▸ ACTIVITY
Copy each record exactly and skip its pictures.
[Opening THE RECORDS section]
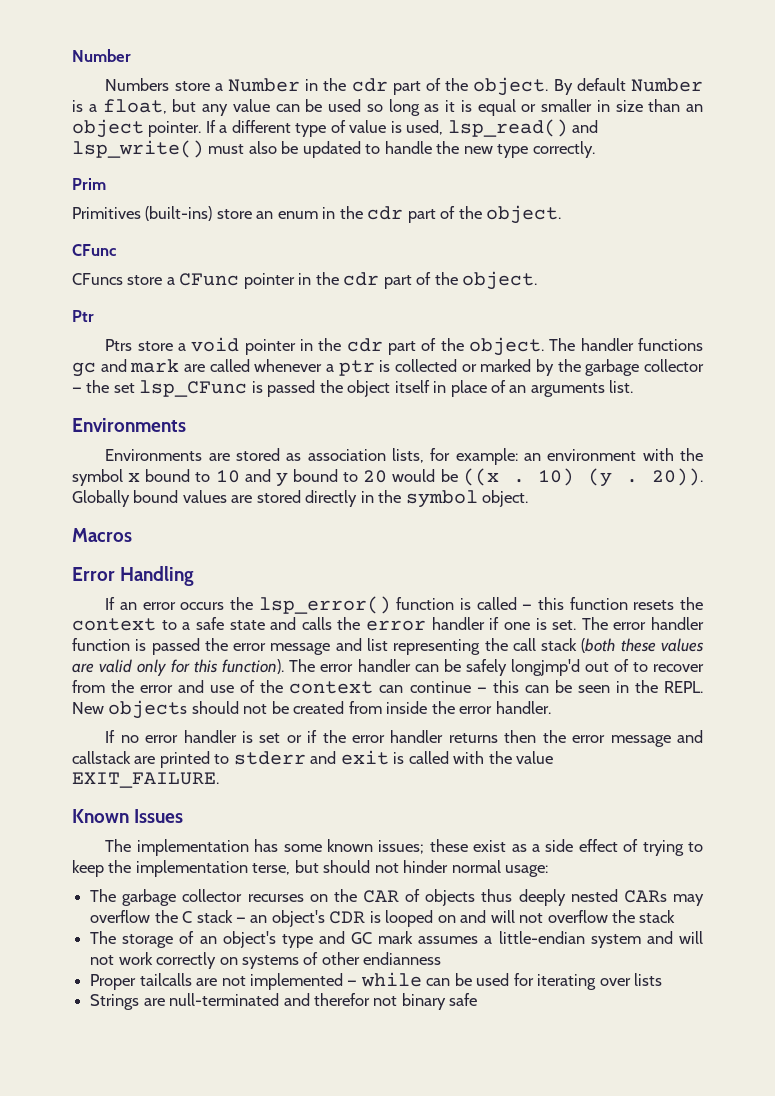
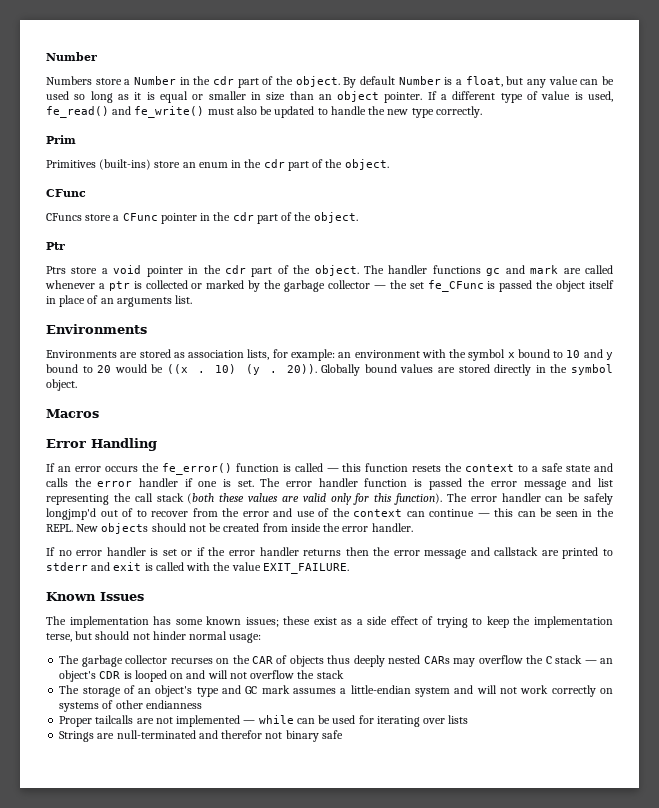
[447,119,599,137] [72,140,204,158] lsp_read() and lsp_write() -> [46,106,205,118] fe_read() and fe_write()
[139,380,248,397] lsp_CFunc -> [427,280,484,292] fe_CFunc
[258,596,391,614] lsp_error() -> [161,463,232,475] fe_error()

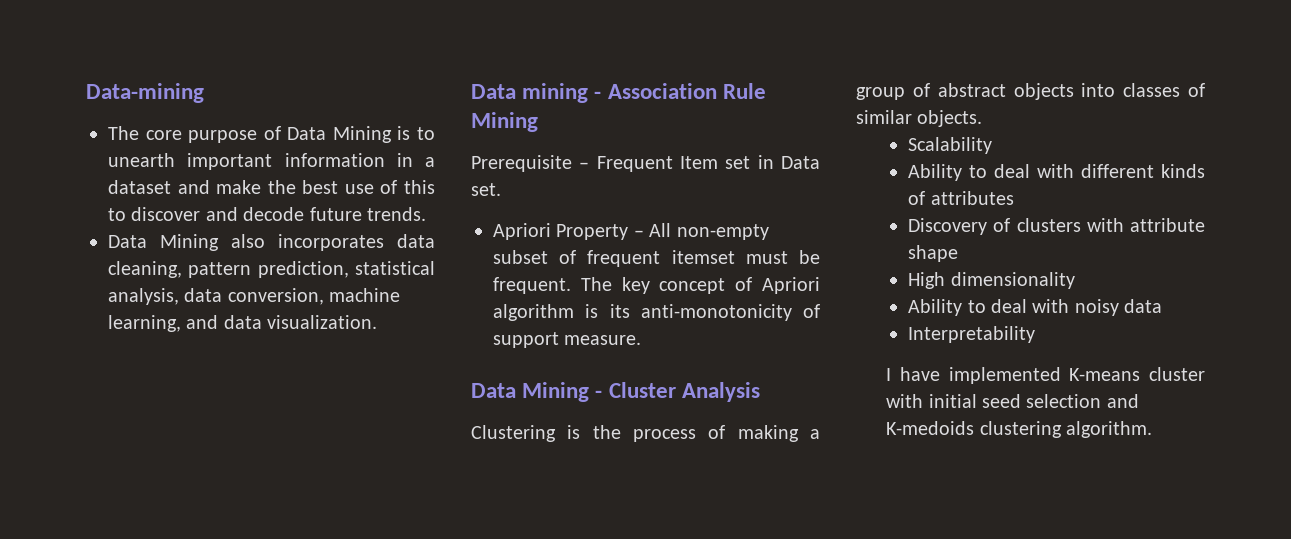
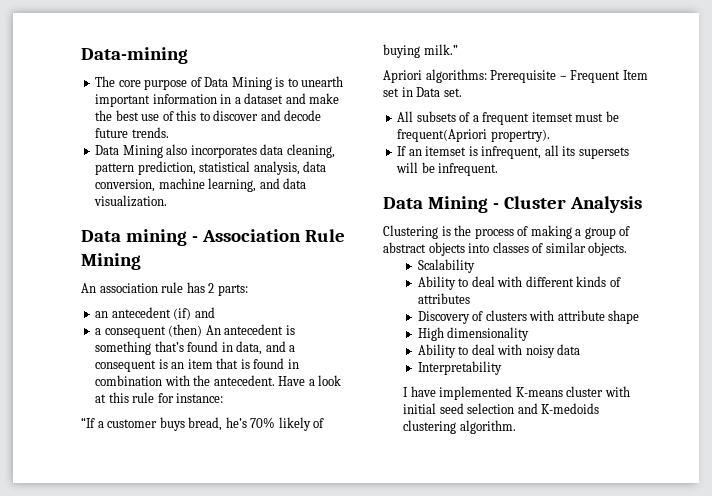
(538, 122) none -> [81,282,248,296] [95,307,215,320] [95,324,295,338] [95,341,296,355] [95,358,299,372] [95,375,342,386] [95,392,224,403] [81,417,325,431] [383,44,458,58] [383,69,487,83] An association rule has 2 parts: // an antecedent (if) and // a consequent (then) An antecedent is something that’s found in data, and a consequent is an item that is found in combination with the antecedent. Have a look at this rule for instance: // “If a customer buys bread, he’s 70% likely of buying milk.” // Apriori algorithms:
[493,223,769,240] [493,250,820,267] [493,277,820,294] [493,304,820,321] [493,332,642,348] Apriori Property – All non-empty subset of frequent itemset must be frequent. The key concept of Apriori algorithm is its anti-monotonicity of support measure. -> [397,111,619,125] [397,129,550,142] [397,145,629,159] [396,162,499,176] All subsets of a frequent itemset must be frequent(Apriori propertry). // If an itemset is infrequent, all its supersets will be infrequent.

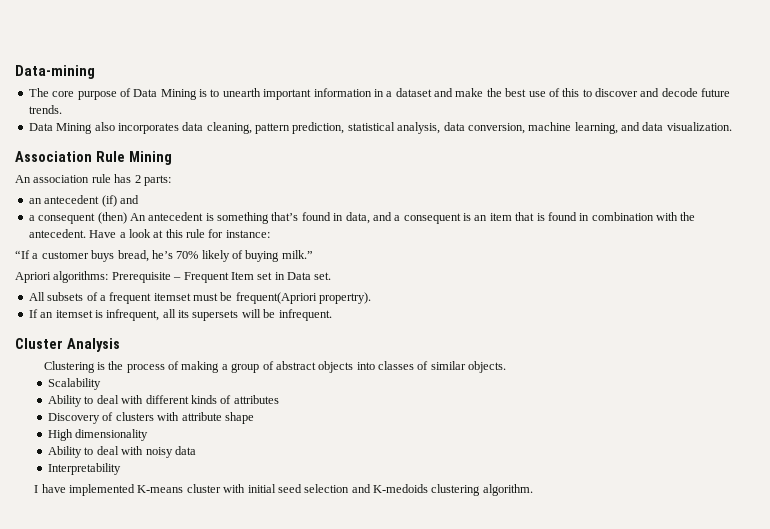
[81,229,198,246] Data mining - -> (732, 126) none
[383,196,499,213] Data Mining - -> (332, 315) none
[Closing THE RECORDS section]
▸ EXERCISE OUTPUT
[447,119,599,137] [72,140,204,158] lsp_read() and lsp_write() -> [46,106,205,118] fe_read() and fe_write()
[139,380,248,397] lsp_CFunc -> [427,280,484,292] fe_CFunc
[258,596,391,614] lsp_error() -> [161,463,232,475] fe_error()

(538, 122) none -> [81,282,248,296] [95,307,215,320] [95,324,295,338] [95,341,296,355] [95,358,299,372] [95,375,342,386] [95,392,224,403] [81,417,325,431] [383,44,458,58] [383,69,487,83] An association rule has 2 parts: // an antecedent (if) and // a consequent (then) An antecedent is something that’s found in data, and a consequent is an item that is found in combination with the antecedent. Have a look at this rule for instance: // “If a customer buys bread, he’s 70% likely of buying milk.” // Apriori algorithms:
[493,223,769,240] [493,250,820,267] [493,277,820,294] [493,304,820,321] [493,332,642,348] Apriori Property – All non-empty subset of frequent itemset must be frequent. The key concept of Apriori algorithm is its anti-monotonicity of support measure. -> [397,111,619,125] [397,129,550,142] [397,145,629,159] [396,162,499,176] All subsets of a frequent itemset must be frequent(Apriori propertry). // If an itemset is infrequent, all its supersets will be infrequent.

[81,229,198,246] Data mining - -> (732, 126) none
[383,196,499,213] Data Mining - -> (332, 315) none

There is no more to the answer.